**YOUR TASK:**
Extract, in full, the lines below, beginning at the first and ending with the line that contains "- 6. | Entry". Pictures do not belong in the copy.

**PROVIDED DATA:**
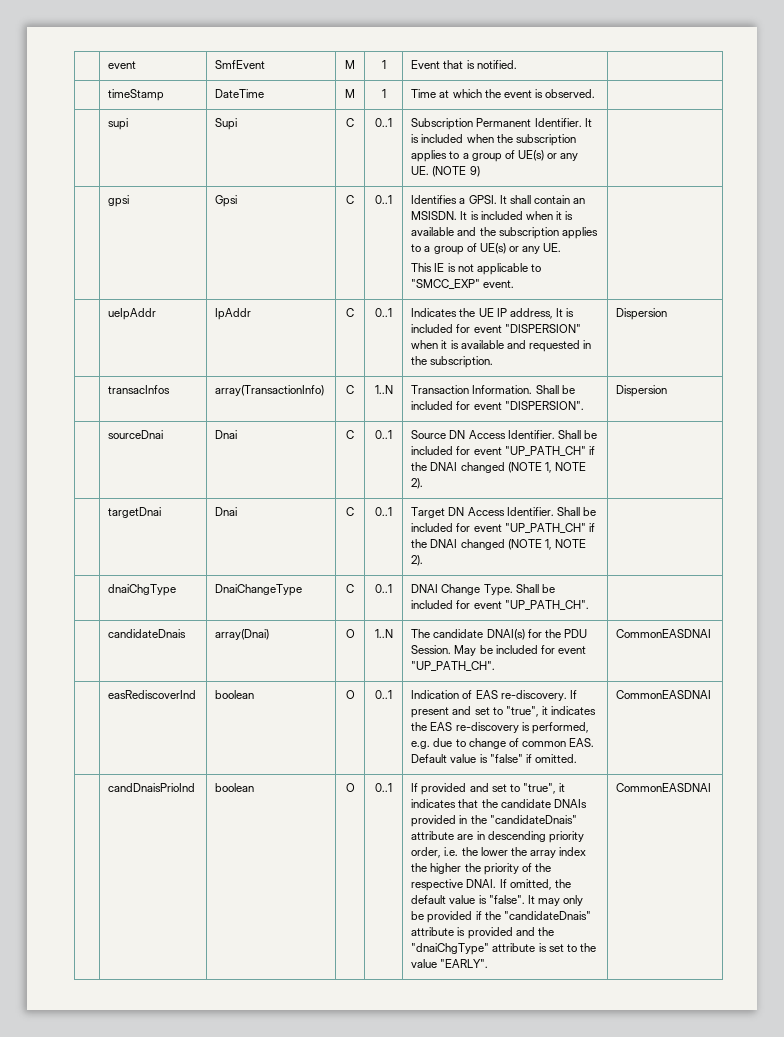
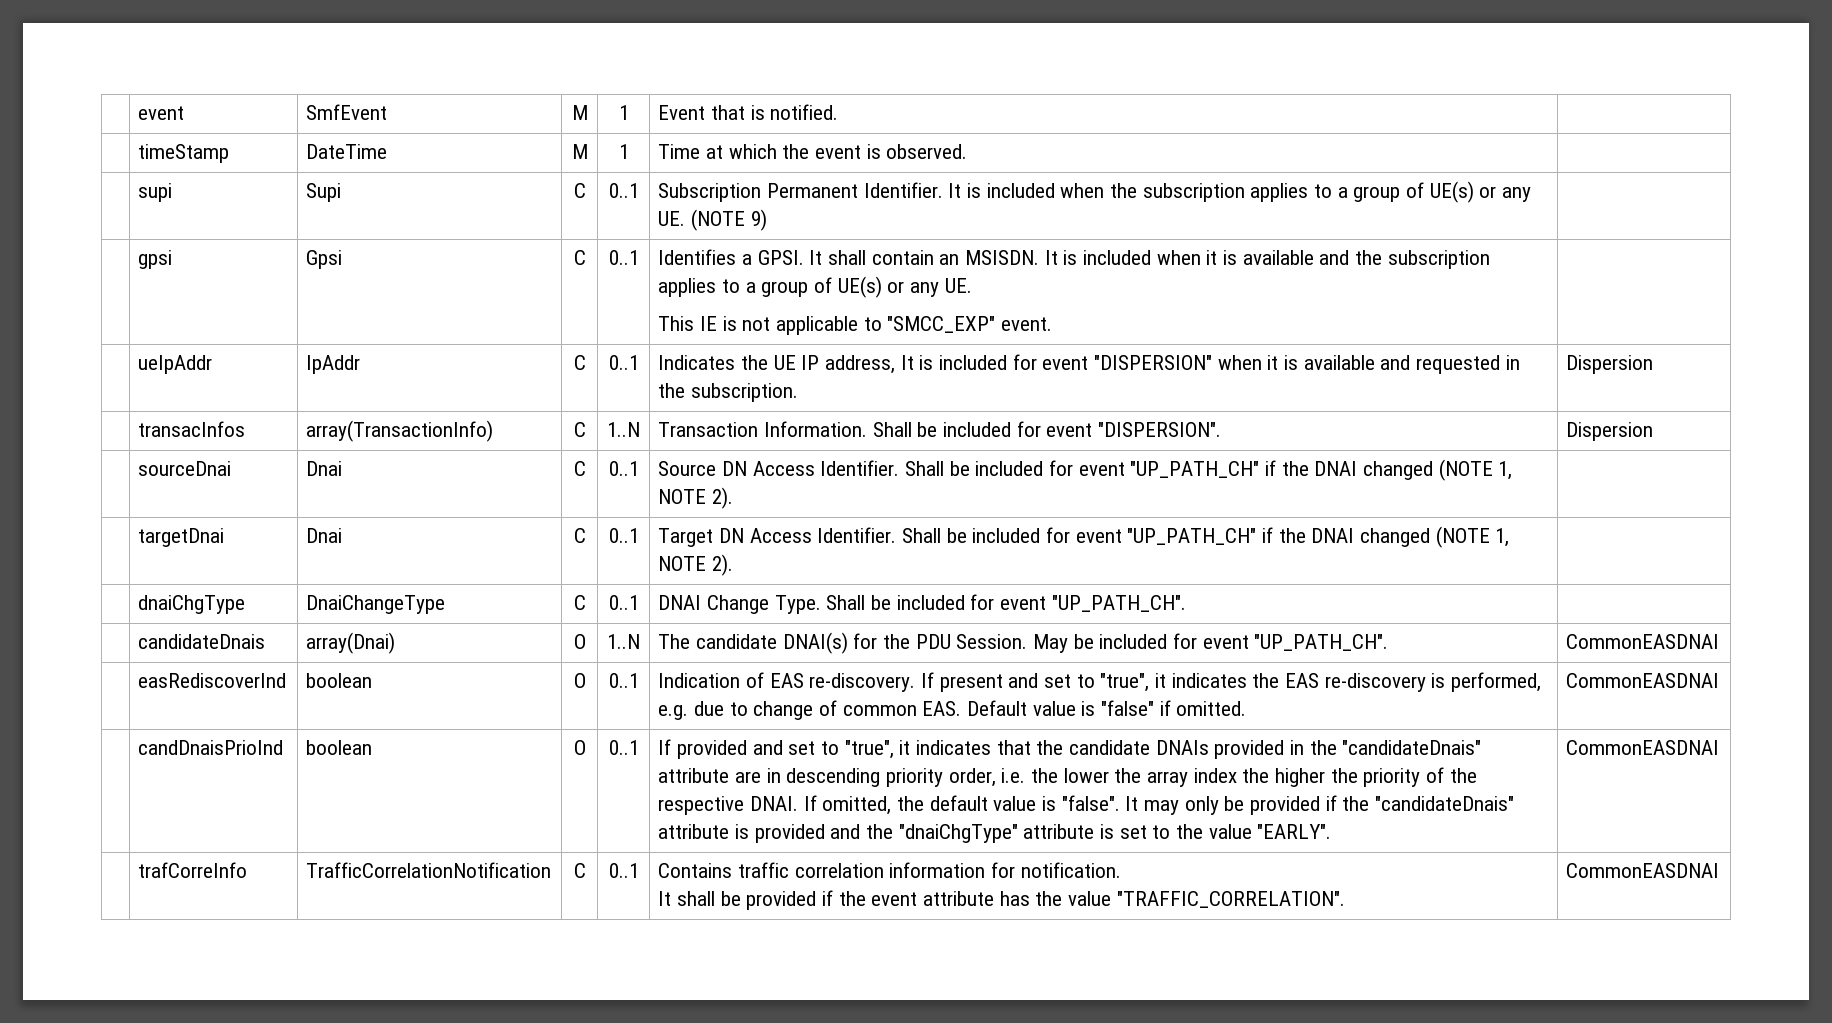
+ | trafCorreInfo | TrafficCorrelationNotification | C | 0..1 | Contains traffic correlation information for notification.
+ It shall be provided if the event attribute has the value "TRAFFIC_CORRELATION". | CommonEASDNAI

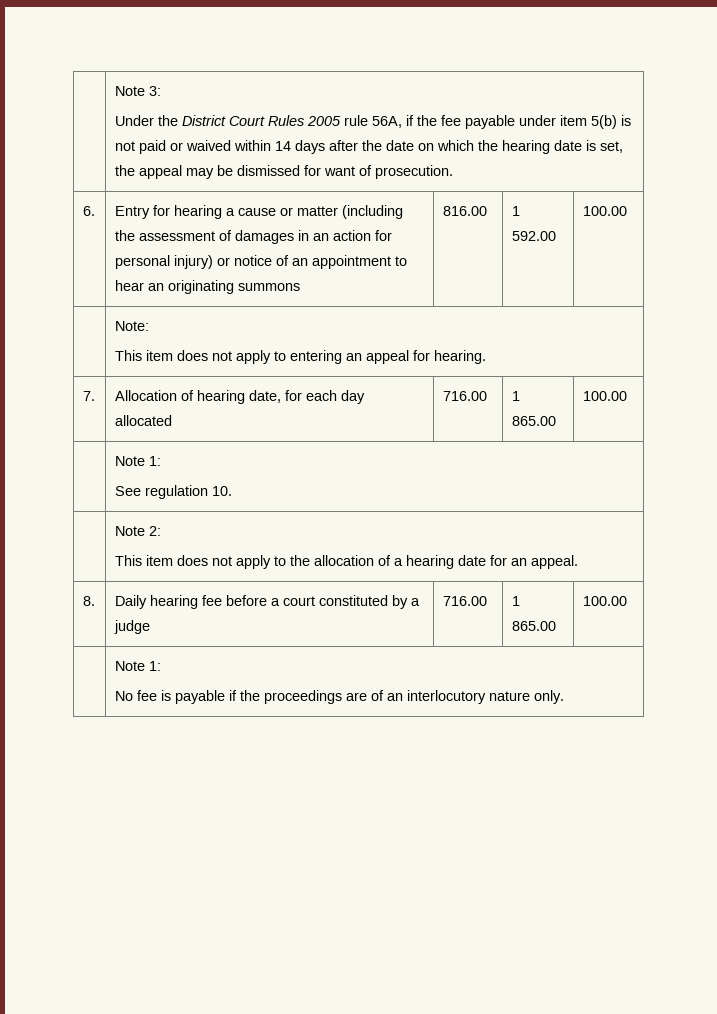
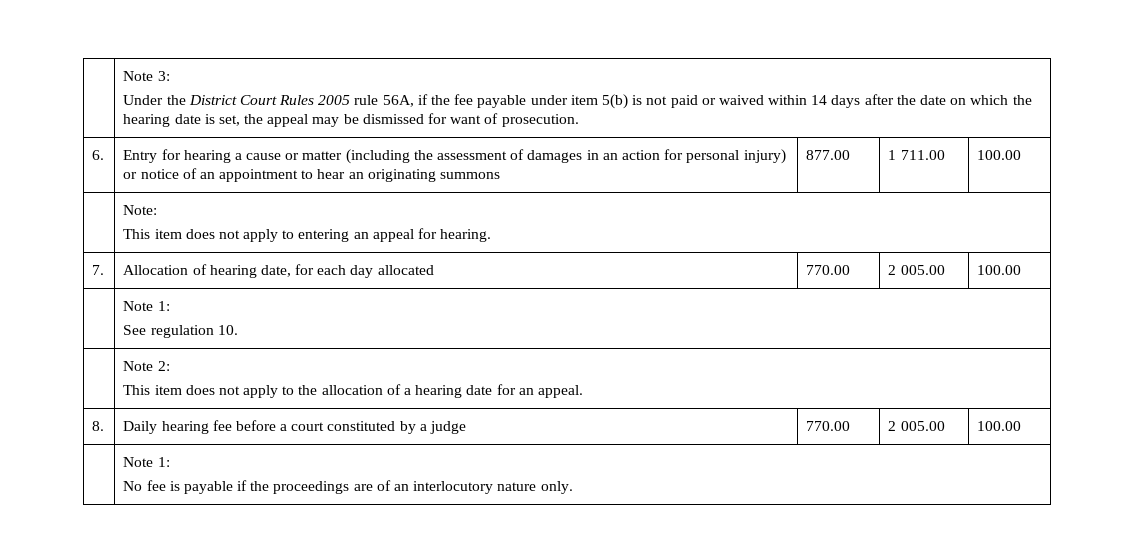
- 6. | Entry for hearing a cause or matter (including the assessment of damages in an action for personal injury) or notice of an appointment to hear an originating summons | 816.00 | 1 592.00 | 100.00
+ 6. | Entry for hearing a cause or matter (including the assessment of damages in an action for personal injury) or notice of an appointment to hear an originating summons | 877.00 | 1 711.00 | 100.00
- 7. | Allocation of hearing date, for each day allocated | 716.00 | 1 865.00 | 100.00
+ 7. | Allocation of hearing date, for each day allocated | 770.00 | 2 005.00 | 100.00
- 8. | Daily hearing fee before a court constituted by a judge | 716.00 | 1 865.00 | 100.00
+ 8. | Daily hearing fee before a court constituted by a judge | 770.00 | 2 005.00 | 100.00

**TASK ANSWER:**
+ | trafCorreInfo | TrafficCorrelationNotification | C | 0..1 | Contains traffic correlation information for notification.
+ It shall be provided if the event attribute has the value "TRAFFIC_CORRELATION". | CommonEASDNAI

- 6. | Entry for hearing a cause or matter (including the assessment of damages in an action for personal injury) or notice of an appointment to hear an originating summons | 816.00 | 1 592.00 | 100.00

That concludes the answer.